--- START ---

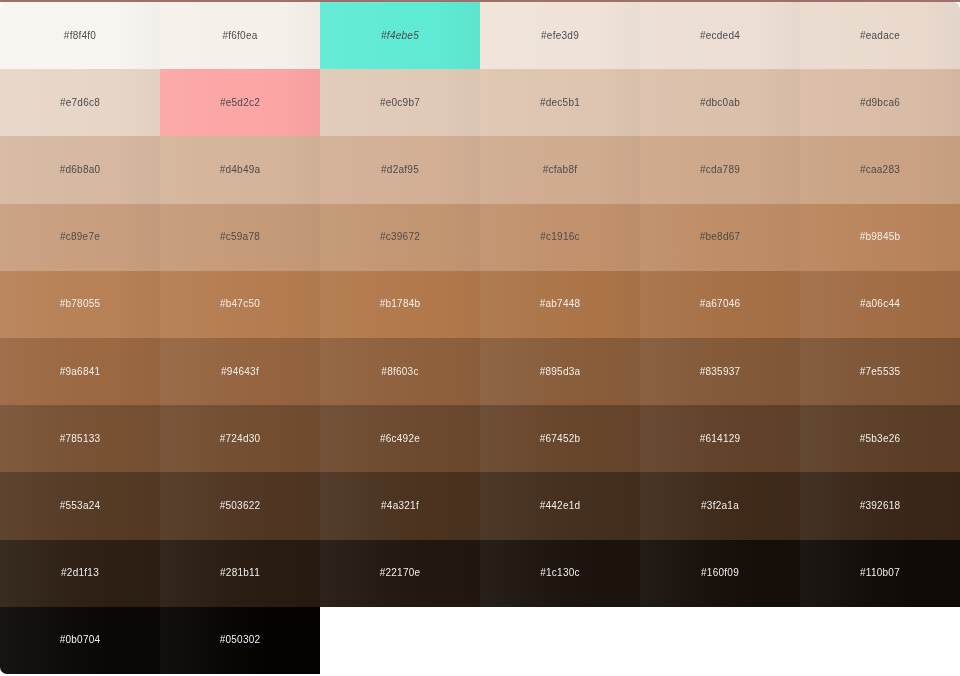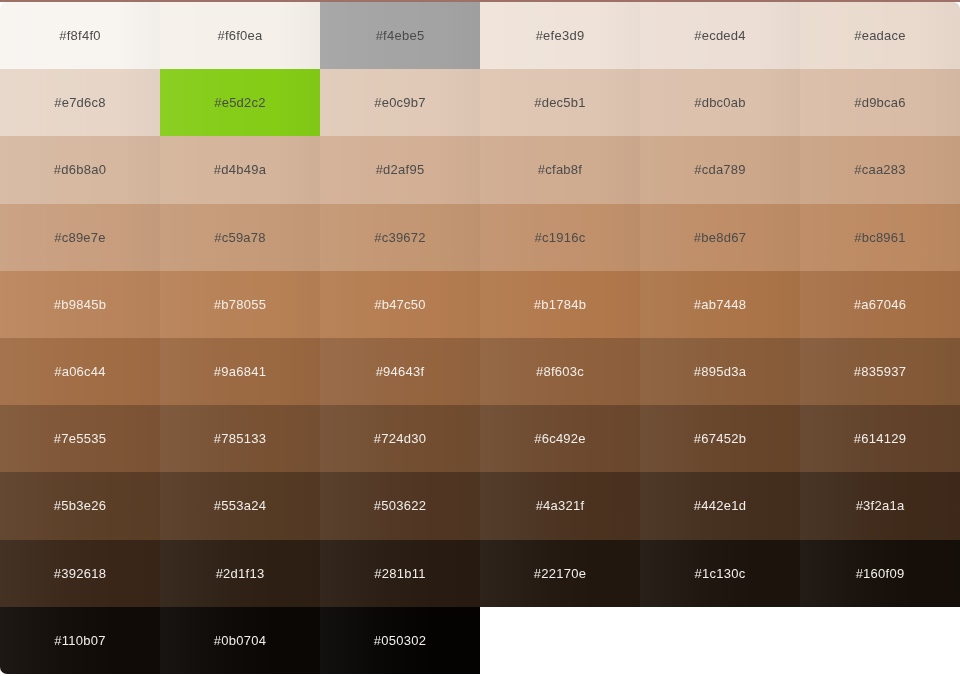--- a/index.html
+++ b/index.html
@@ -62,21 +62,21 @@
       linear-gradient(to right,
         rgba(255,255,255,0.055) 0%,
         rgba(255,255,255,0.015) 42%,
         rgba(0,0,0,0.000) 72%,
         rgba(0,0,0,0.028) 100%);
   }
 
   .swatch-label {
     position: relative;
     z-index: 2;
-    font-size: 13px;
+    font-size: 10px;
     letter-spacing: 0.25px;
     line-height: 1;
     white-space: nowrap;
     font-family: "Liberation Sans", sans-serif;
   }
 
   .text-dark .swatch-label {
     color: #4b4b4b;
   }
 
@@ -89,36 +89,36 @@
 
 <div id="palette-page" style="background-color: rgb(255, 255, 255);">
   <div id="top-rule" style="background-color: rgb(157, 112, 104);"></div>
   <div id="swatch-grid">
       <div class="swatch-cell text-dark" style="background-color: rgb(248, 244, 240);">
         <span class="swatch-label">#f8f4f0</span>
       </div>
       <div class="swatch-cell text-dark" style="background-color: rgb(246, 240, 234);">
         <span class="swatch-label">#f6f0ea</span>
       </div>
-      <div class="swatch-cell text-dark" style="background-color: #a3a3a3;">
+      <div class="swatch-cell text-dark" style="background-color: #5eead4; font-style: italic;">
         <span class="swatch-label">#f4ebe5</span>
       </div>
       <div class="swatch-cell text-dark" style="background-color: rgb(239, 227, 217);">
         <span class="swatch-label">#efe3d9</span>
       </div>
       <div class="swatch-cell text-dark" style="background-color: rgb(236, 222, 212);">
         <span class="swatch-label">#ecded4</span>
       </div>
       <div class="swatch-cell text-dark" style="background-color: rgb(234, 218, 206);">
         <span class="swatch-label">#eadace</span>
       </div>
       <div class="swatch-cell text-dark" style="background-color: rgb(231, 214, 200);">
         <span class="swatch-label">#e7d6c8</span>
       </div>
-      <div class="swatch-cell text-dark" style="background-color: #84cc16;">
+      <div class="swatch-cell text-dark" style="background-color: #fca5a5;">
         <span class="swatch-label">#e5d2c2</span>
       </div>
       <div class="swatch-cell text-dark" style="background-color: rgb(224, 201, 183);">
         <span class="swatch-label">#e0c9b7</span>
       </div>
       <div class="swatch-cell text-dark" style="background-color: rgb(222, 197, 177);">
         <span class="swatch-label">#dec5b1</span>
       </div>
       <div class="swatch-cell text-dark" style="background-color: rgb(219, 192, 171);">
         <span class="swatch-label">#dbc0ab</span>
@@ -152,23 +152,20 @@
       </div>
       <div class="swatch-cell text-dark" style="background-color: rgb(195, 150, 114);">
         <span class="swatch-label">#c39672</span>
       </div>
       <div class="swatch-cell text-dark" style="background-color: rgb(193, 145, 108);">
         <span class="swatch-label">#c1916c</span>
       </div>
       <div class="swatch-cell text-dark" style="background-color: rgb(190, 141, 103);">
         <span class="swatch-label">#be8d67</span>
       </div>
-      <div class="swatch-cell text-dark" style="background-color: rgb(188, 137, 97);">
-        <span class="swatch-label">#bc8961</span>
-      </div>
       <div class="swatch-cell text-light" style="background-color: rgb(185, 132, 91);">
         <span class="swatch-label">#b9845b</span>
       </div>
       <div class="swatch-cell text-light" style="background-color: rgb(183, 128, 85);">
         <span class="swatch-label">#b78055</span>
       </div>
       <div class="swatch-cell text-light" style="background-color: rgb(180, 124, 80);">
         <span class="swatch-label">#b47c50</span>
       </div>
       <div class="swatch-cell text-light" style="background-color: rgb(177, 120, 75);">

--- END ---

WORK INSTRUCTION: Search the listing above for "rgba" and copy every line that holds it.

WRITTEN SOLUTION:
         rgba(255,255,255,0.055) 0%,
         rgba(255,255,255,0.015) 42%,
         rgba(0,0,0,0.000) 72%,
         rgba(0,0,0,0.028) 100%);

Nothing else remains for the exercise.